» Work to be completed
Among the entries that follow, find every line with the word "bootstrap" and copy it.

Items from a data source
++++++++++
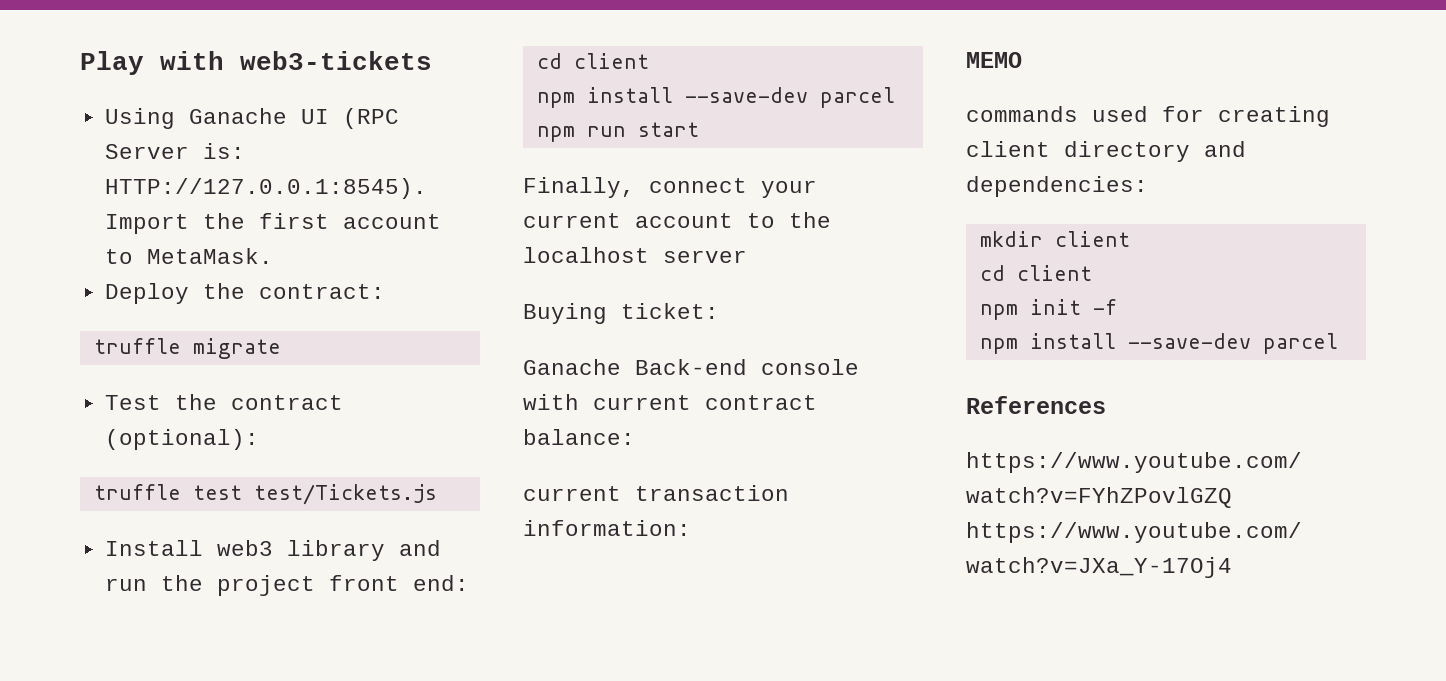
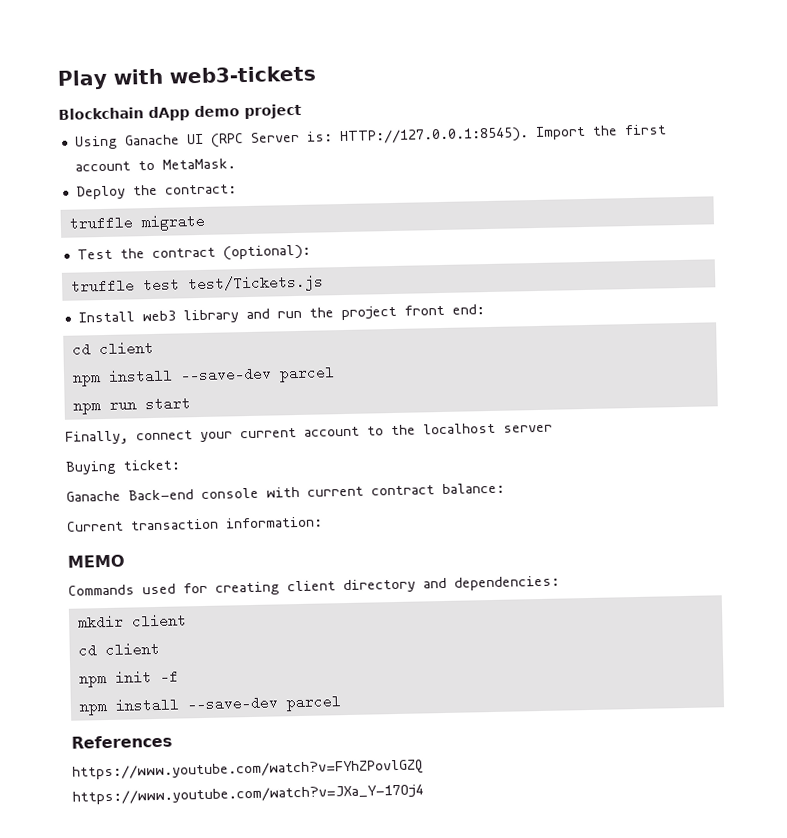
(432, 60) none -> [58,103,302,122] // Blockchain dApp demo project
[523,486,621,501] current -> [67,520,124,532] Current
[966,106,1078,122] commands -> [68,584,135,596] Commands

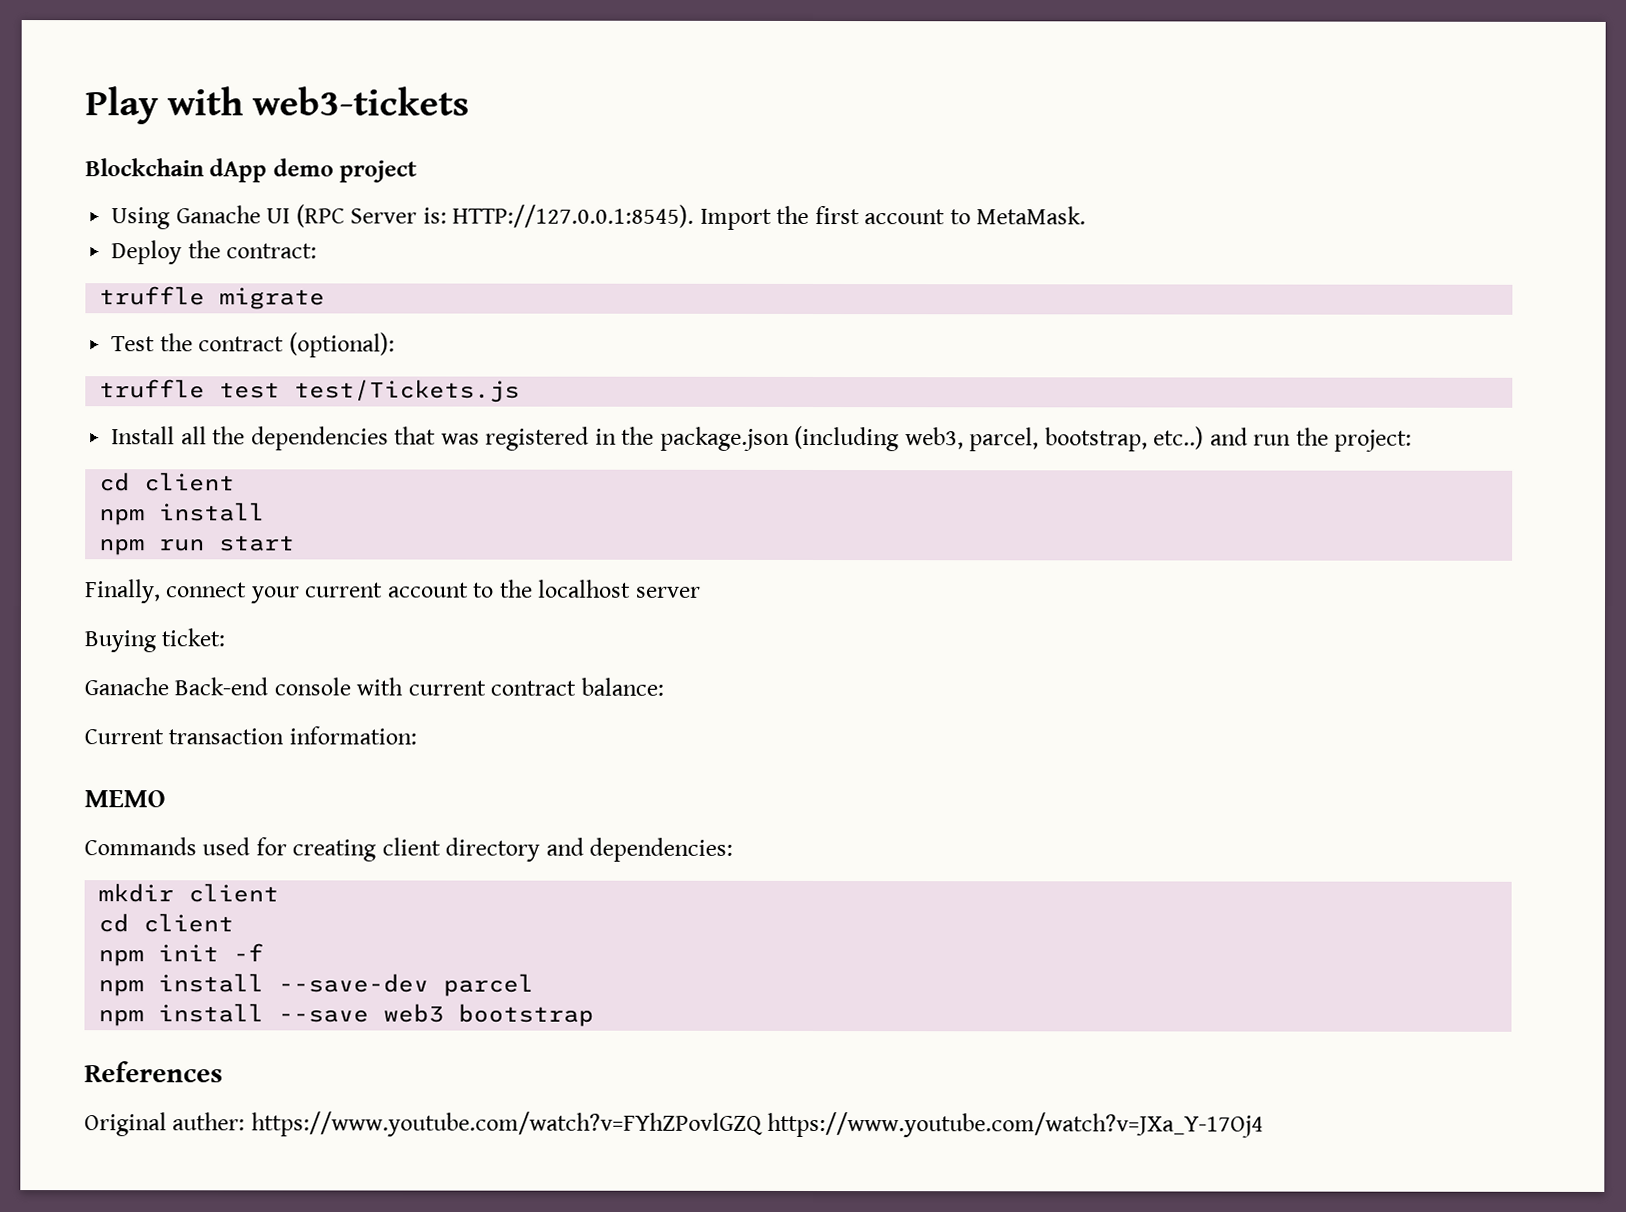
[141,304,485,324] web3 library and run the project front end: -> [180,425,1413,452] all the dependencies that was registered in the package.json (including web3, parcel, bootstrap, etc..) and run the project:
[179,365,335,383] --save-dev parcel -> (266, 512) none
(342, 703) none -> [98,1003,595,1027] // npm install --save web3 bootstrap
(173, 741) none -> [84,1112,246,1137] Original auther:

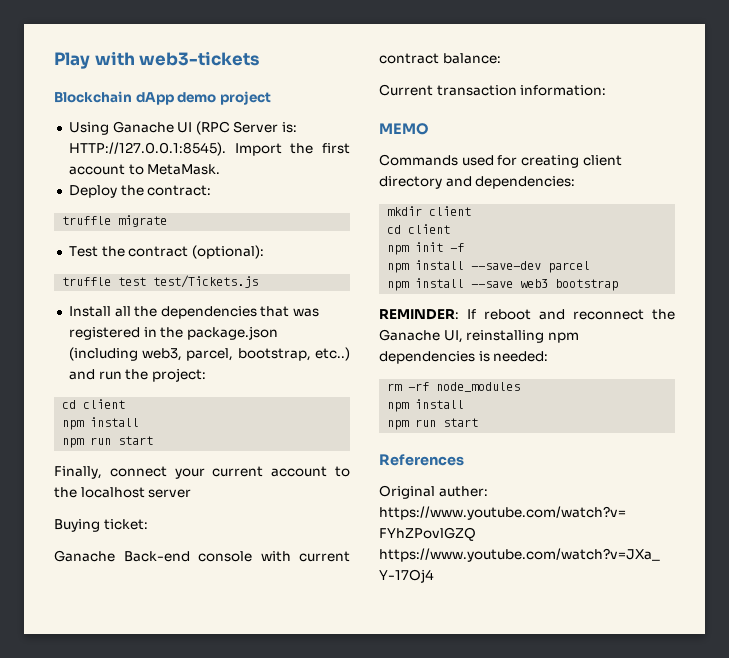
(595, 1015) none -> [379,309,675,320] [379,329,579,343] [379,351,549,364] [387,382,521,392] [387,399,465,412] [387,418,479,430] // REMINDER: If reboot and reconnect the Ganache UI, reinstalling npm dependencies is needed: // rm -rf node_modules // npm install // npm run start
++++++++++
» Answer box
[141,304,485,324] web3 library and run the project front end: -> [180,425,1413,452] all the dependencies that was registered in the package.json (including web3, parcel, bootstrap, etc..) and run the project:
(342, 703) none -> [98,1003,595,1027] // npm install --save web3 bootstrap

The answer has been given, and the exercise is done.